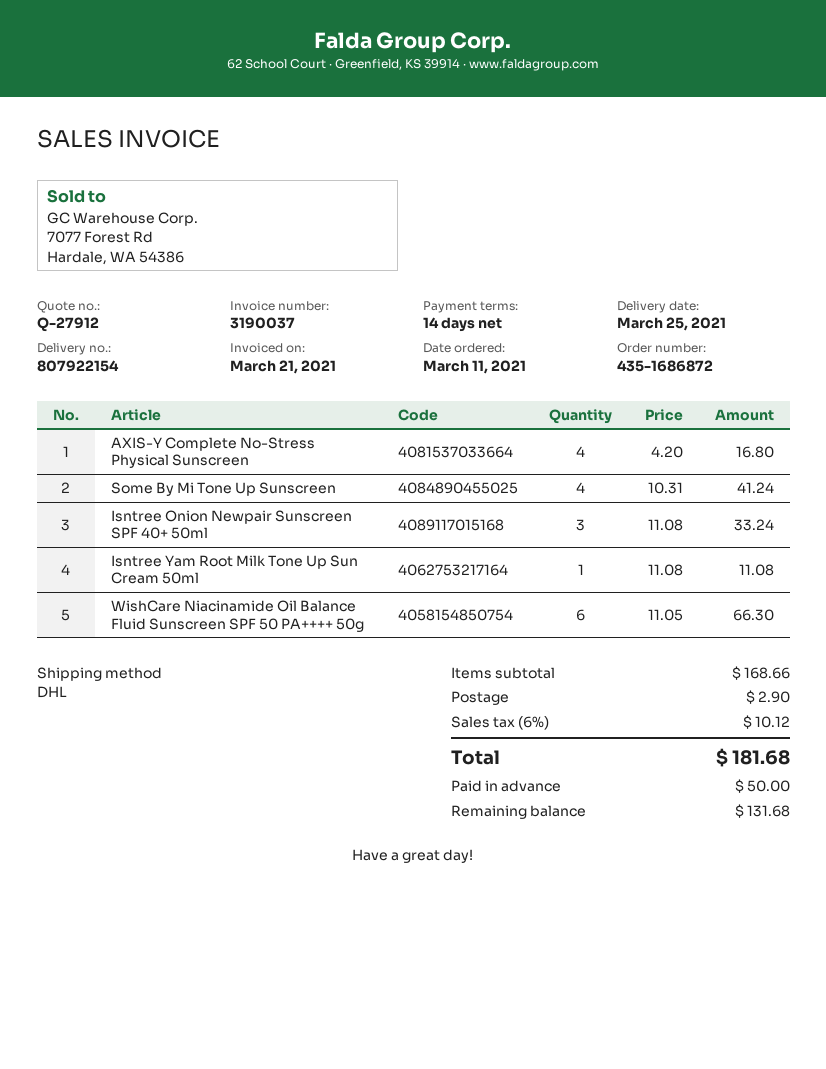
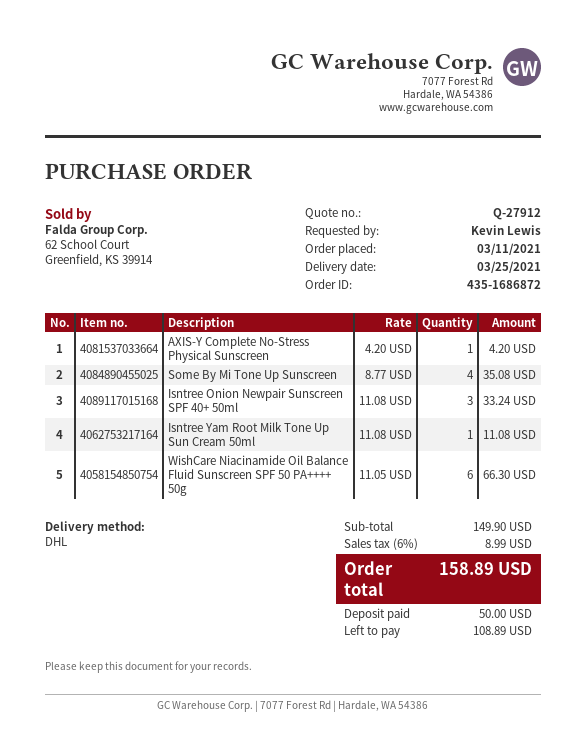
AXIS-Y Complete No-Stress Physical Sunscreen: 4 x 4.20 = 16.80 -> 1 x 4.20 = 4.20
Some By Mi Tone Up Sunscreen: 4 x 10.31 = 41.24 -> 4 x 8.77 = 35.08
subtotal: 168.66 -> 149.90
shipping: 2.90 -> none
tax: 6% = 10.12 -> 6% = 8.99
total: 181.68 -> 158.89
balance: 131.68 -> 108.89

What you will do:
Show every line from the entries that includes the word "Sunscreen".

Output for this exercise:
AXIS-Y Complete No-Stress Physical Sunscreen: 4 x 4.20 = 16.80 -> 1 x 4.20 = 4.20
Some By Mi Tone Up Sunscreen: 4 x 10.31 = 41.24 -> 4 x 8.77 = 35.08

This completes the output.